The Retirement Crisis: Are Annuities the Answer?

3 Minute Read

Perhaps you’ve heard there is a “retirement crisis” in America. Traditional pension plans currently play a big role in today’s retiree budgets since they provide a predictable income throughout a person’s retirement. But pensions are being phased out for most future retirees. And since many of those retirees have not saved enough for retirement, they want to replace that source of steady income any way they can.

Annuities: Pros and Cons

Annuities seem to fit the bill perfectly. They are basically savings accounts with an insurance company designed to provide a guaranteed lifetime income. That sounds pretty attractive for someone who needs to stretch their savings over a 20–30-year retirement.

But Dave isn’t a fan of annuities, and there are plenty of reasons why. One of the main reasons is that annuities have significant expenses that reduce the growth of your investment. Annuities also have surrender charges on early withdrawals that can limit access to your money in the first few years after you buy the annuity.

Annuities vs. Mutual Funds

In general, annuity rates of return are higher than rates for certificates of deposit (CDs). So for guaranteed growth and protection of principal, annuities win out over CDs. But those guarantees also mean lower returns than you could get by investing in the stock market with mutual funds.

A typical fixed annuity may offer a 5% guaranteed annual payout with 1.15% in annual fees. That lowers your actual return to just 3.85%. With good growth stock mutual funds, you can earn much higher rates of return—as much as 12% based on the market’s long-term historical average.

Using those figures, a $10,000 fixed annuity will grow to $32,000 in 30 years at 3.85%. But a $10,000 mutual fund investment could grow to almost $360,000 in 30 years!

In addition to fees, you’ll also need to consider taxes. In most cases, growth of funds in an annuity is taxed at your ordinary income tax rate when you withdraw the money. But when you invest in mutual funds through a Roth IRA like Dave recommends, you can withdraw that money tax-free in retirement.

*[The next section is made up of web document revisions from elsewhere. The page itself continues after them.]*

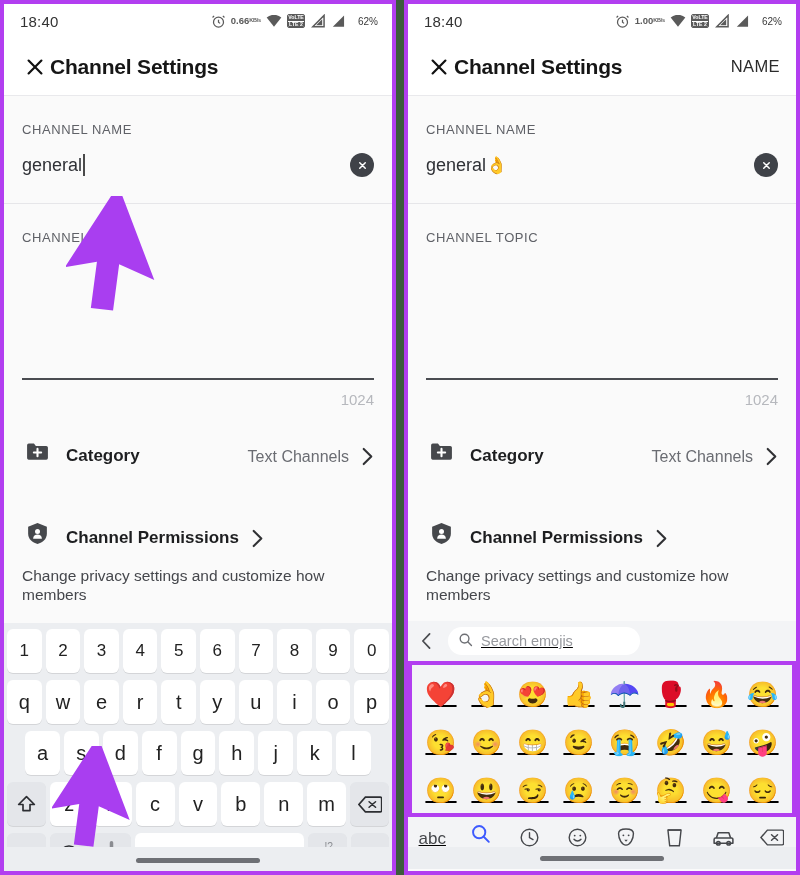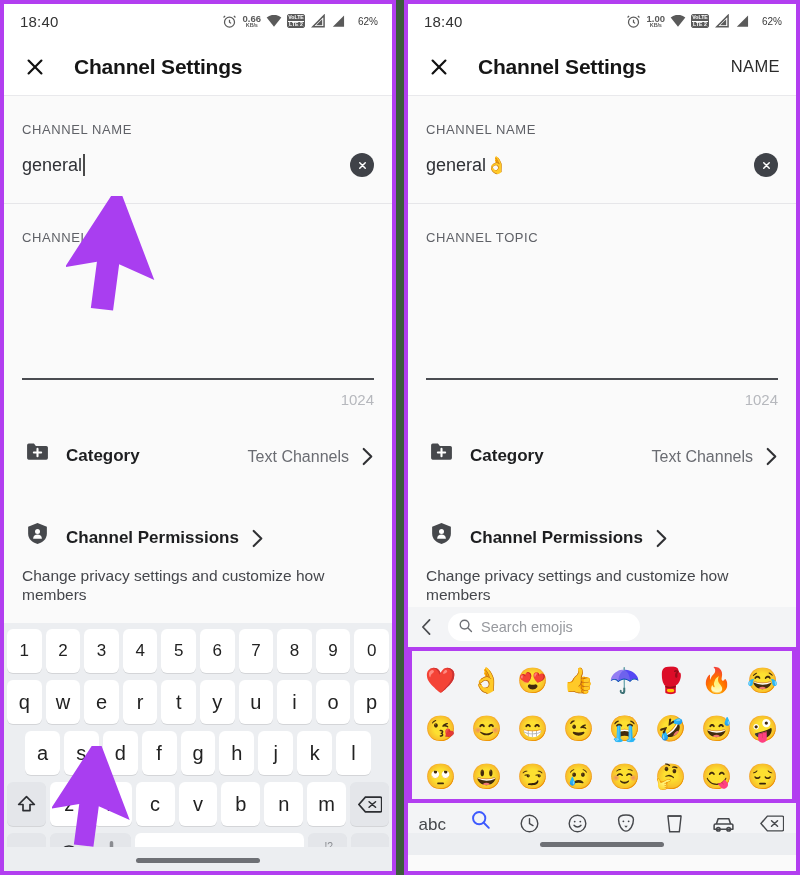--- a/index.html
+++ b/index.html
@@ -32,7 +32,7 @@
   .sb-time { font-size: 15px; color: #333; letter-spacing: .2px; }
   .sb-right { margin-left: auto; display: flex; align-items: center; gap: 5px; }
   .sb-ico { display: inline-flex; align-items: center; color: #5a5a5a; }
-  .netspeed { display: flex; flex-direction: column; align-items: center; line-height: 1; color: #5a5a5a; }
+  .netspeed { display: flex; flex-direction: row; align-items: center; line-height: 1; color: #5a5a5a; }
   .netspeed .n { font-size: 9.5px; font-weight: 600; }
   .netspeed .u { font-size: 5.5px; font-weight: 700; letter-spacing: -.2px; }
   .volte {

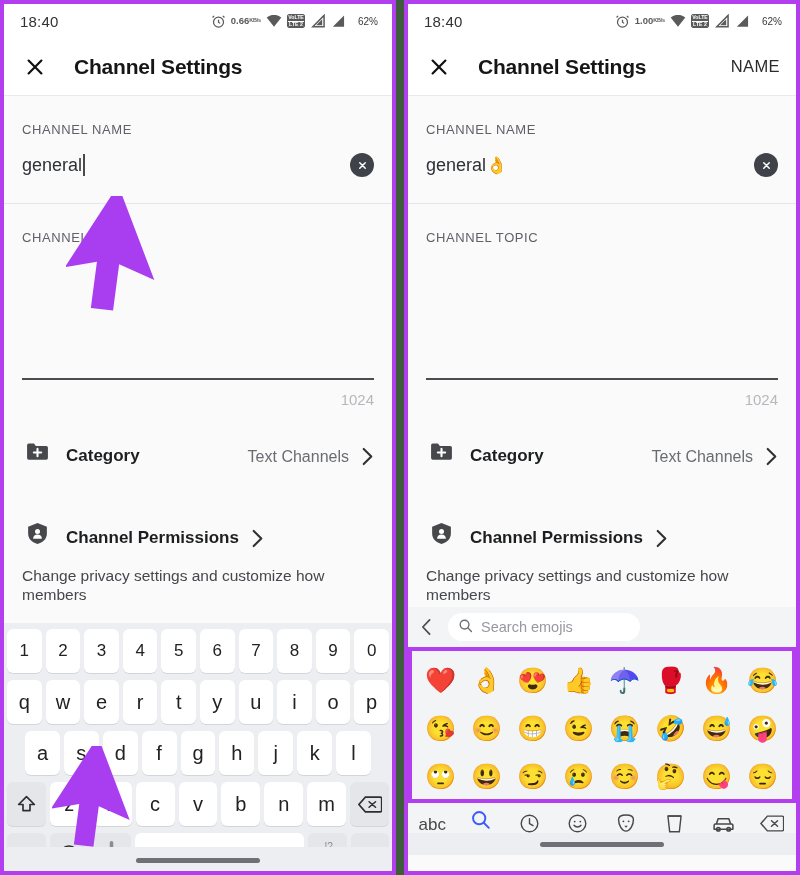--- a/index.html
+++ b/index.html
@@ -54,7 +54,7 @@
   .appbar .close { width: 30px; height: 30px; display:flex; align-items:center; justify-content:center; cursor:pointer; }
   .appbar .title {
     font-size: 21px; font-weight: bold; color: #161616;
-    margin-left: 24px; letter-spacing: -.2px;
+    letter-spacing: -.2px;
   }
   .appbar .save {
     margin-left: auto; font-size: 16.5px; color: #2b2b2b; letter-spacing: .4px;

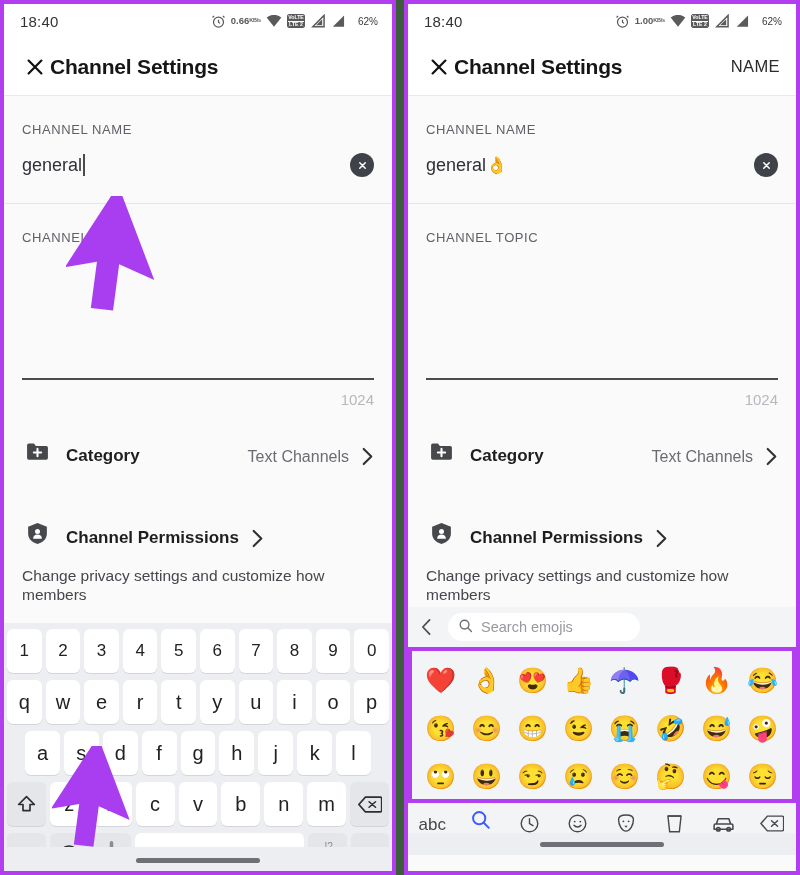--- a/index.html
+++ b/index.html
@@ -129,8 +129,9 @@
 
   
   .emojipanel {
-    position: absolute; left:0; right:0; bottom:16px; height: 248px;
+    position: absolute; left:0; right:0; bottom:2px; height: 248px;
     background: #eceef1;
+    text-decoration: underline;
   }
   .emoji-searchbar {
     height: 40px; display: flex; align-items: center; gap: 10px;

Keep Your Head and Stick to the Plan

The bottom line here is that while a guaranteed income is great, your earnings potential is much greater with mutual funds. Stick to a simple plan: Invest 15% of your income in mutual funds through tax-advantaged accounts such as your 401(k) or a Roth IRA.

If you make the average annual salary of $40,000 and have at least 25 years to invest, this plan could leave you with $950,000 by the time you retire. But you must remain disciplined and keep a long-term outlook, no matter how the stock market behaves.